There are four (4) different panels in the Resideo and Honeywell Home ProSeries lineup. The Honeywell Home PROA7, and Honeywell Home PROA7PLUS, and the Resideo PROA7C and Resideo PROA7PLUSC. The 03.592.107.0 Firmware Version applies to all of them. The differences between the Resideo versions and the Honeywell Home versions are purely cosmetic. You can find details about that in a previous post.

The biggest news in this firmware release is the addition of life-safety support when using the PROTAKEOVER module. For the Honeywell 5800 Series legacy RF sensors, the use of life-safety sensors such as the 5808W3, 5806W3, 5800CO, and others has actually been ETL tested and passed to the UL Residential Fire standard. When taking over a CO detector, be sure to check the expiration date. CO detectors are usually good anywhere from six (6) to ten (10) years. Life-safety sensors from any of the other manufacturers supported by the PROTAKEOVER, including DSC (433 MHz), Bosch (433 MHz), 2GIG (345 MHz), Qolsys, and Interlogix (319.5 MHz), can be used, but they will not meet the ETL listing requirement.

When life-safety devices are used with the PROTAKEOVER the functionality for Loop 2 becomes automatic. For sensors programmed for Fire, Loop 2 automatically becomes the Maintenance (Clean Me) input. For those programmed as Carbon Monoxide, Loop 2 automatically becomes the End-of-Life input.
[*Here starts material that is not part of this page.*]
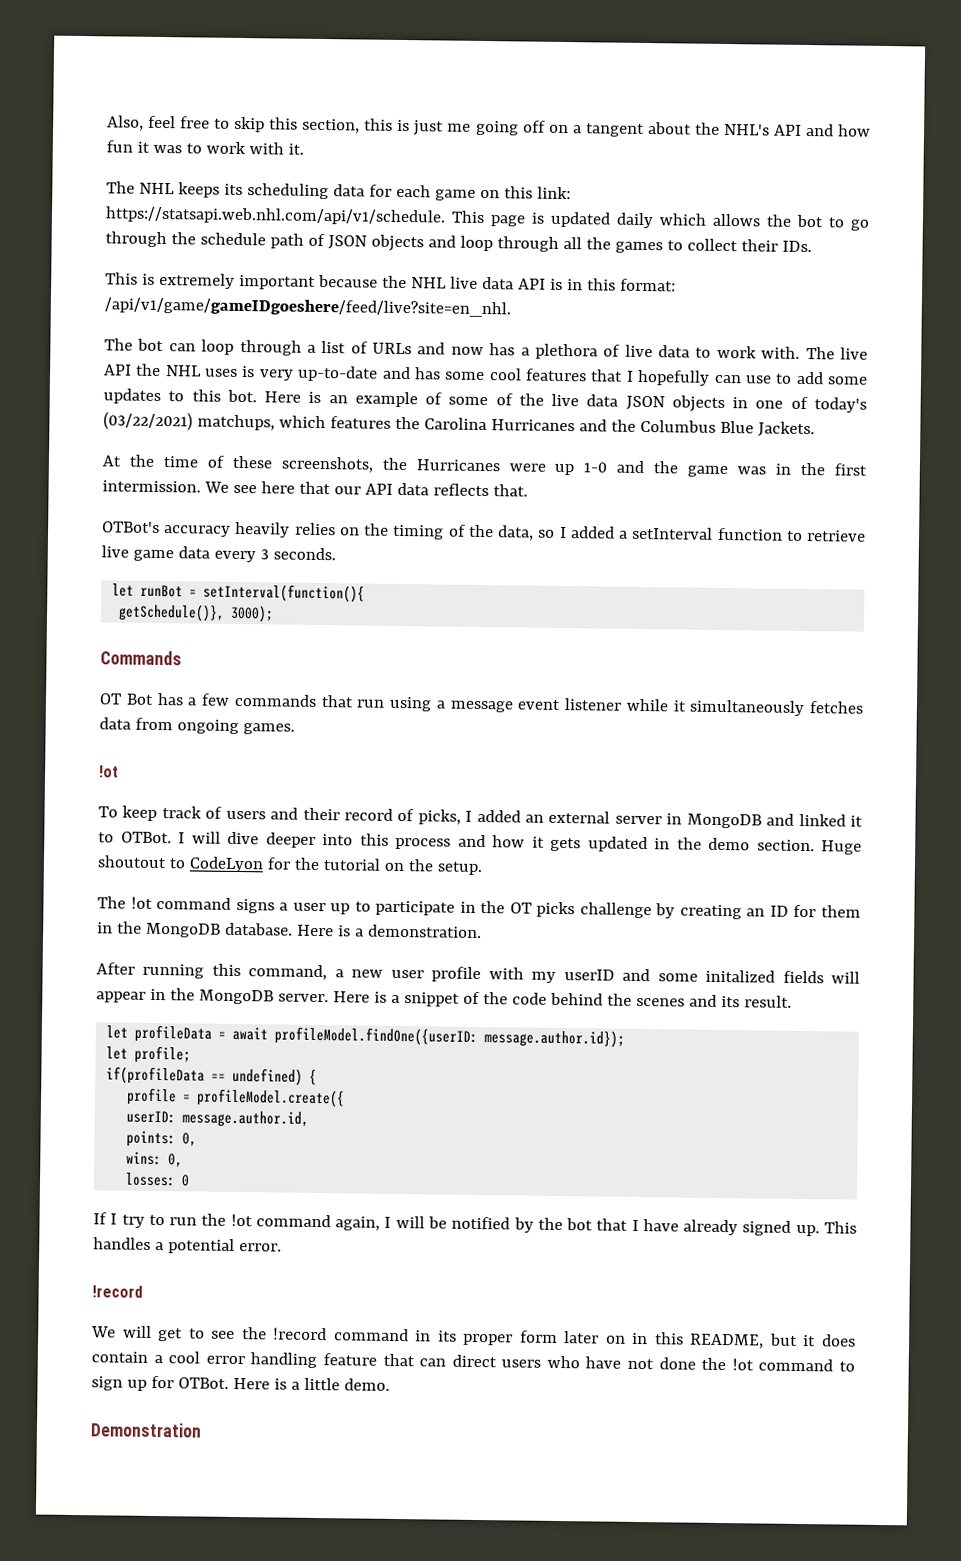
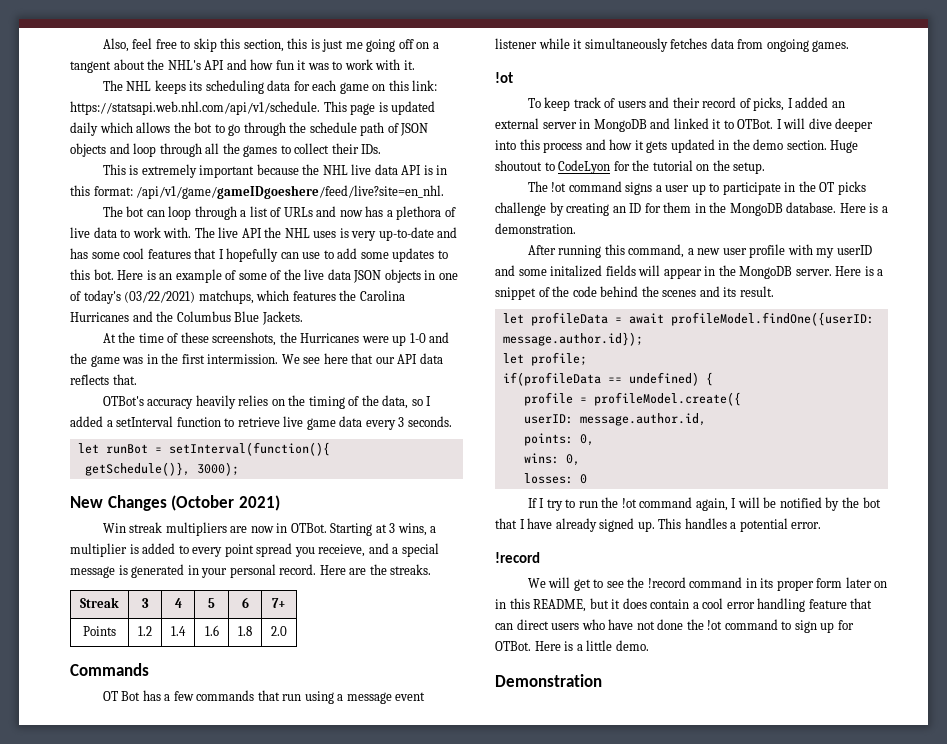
(275, 613) none -> [70,495,280,511] [102,522,437,536] [70,543,439,557] [70,564,432,578] [80,597,119,608] [141,598,149,608] [174,598,182,608] [208,598,215,608] [241,597,249,608] [272,598,286,608] [83,626,116,636] [138,626,152,636] [171,626,186,636] [204,625,219,636] [238,626,252,636] [271,626,287,636] // New Changes (October 2021) // Win streak multipliers are now in OTBot. Starting at 3 wins, a multiplier is added to every point spread you receieve, and a special message is generated in your personal record. Here are the streaks. // Streak | 3 | 4 | 5 | 6 | 7+ // Points | 1.2 | 1.4 | 1.6 | 1.8 | 2.0

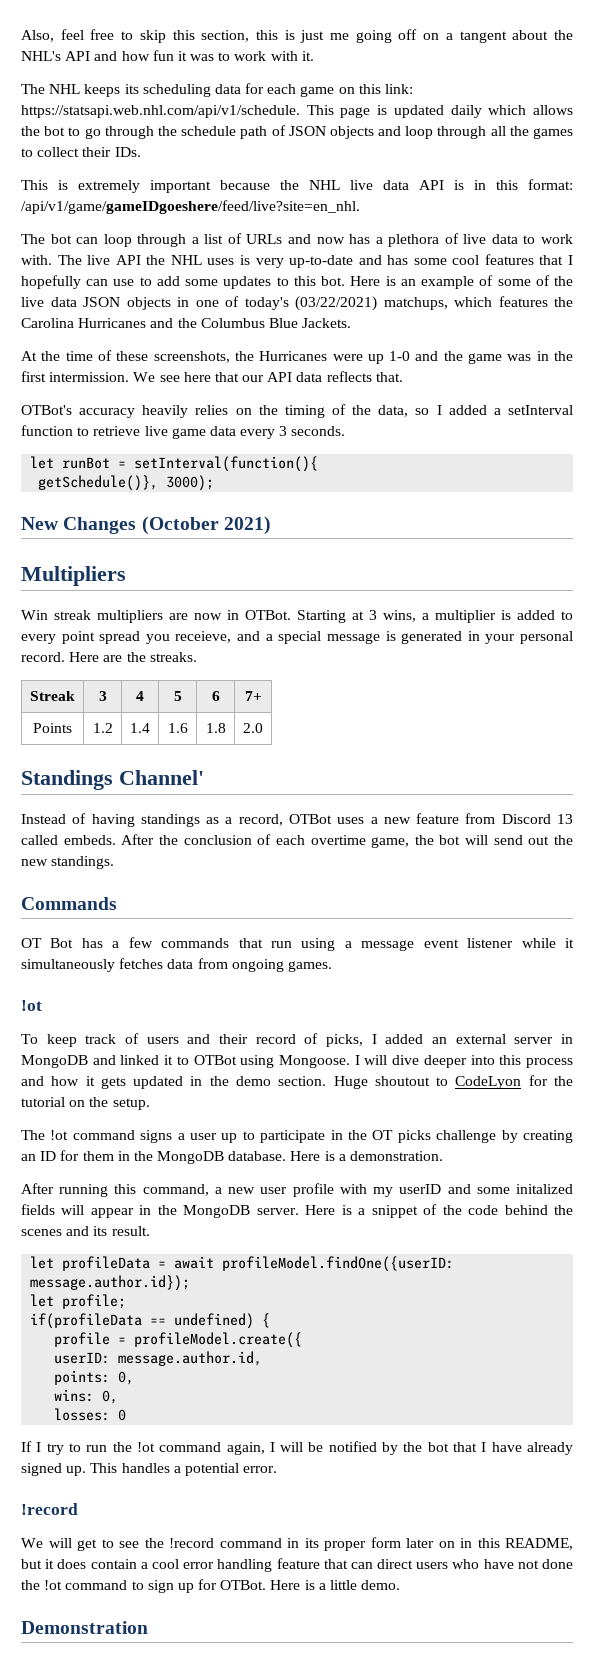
(280, 503) none -> [21,566,126,586] // Multipliers
(287, 631) none -> [21,770,204,790] [21,813,573,827] [21,834,574,848] [21,856,115,869] // Standings Channel' // Instead of having standings as a record, OTBot uses a new feature from Discord 13 called embeds. After the conclusion of each overtime game, the bot will send out the new standings.
[737,119,774,129] OTBot. -> [193,1055,350,1068] OTBot using Mongoose.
For this reason, if you use a 5817CB or 5817CBXT, for something such as a wired heat detector input, you MUST strap out the loop 2 input, either with a wire jumper or a resistor, depending on which 5817 you're using, and you cannot use that input for a zone on the system.

Although the addition of life-safety support for legacy RF sensors is the big news in this firmware release, it is by no means the only news. This revision adds the ability to enable or disable on-screen panic alarms. It also adds the ability to program scenes via Total Connect 2.0 that pertain to alarm panel arming and disarming events only. Even if the panel itself doesn't have a PROWIFIZW module installed (Smart Home monitoring plan is still required). Prior to this release, if you had no intention of using Z-Wave devices, but you still wanted to program your system to arm or disarm based on a schedule, you couldn't do so unless you installed a Z-Wave controller in the panel.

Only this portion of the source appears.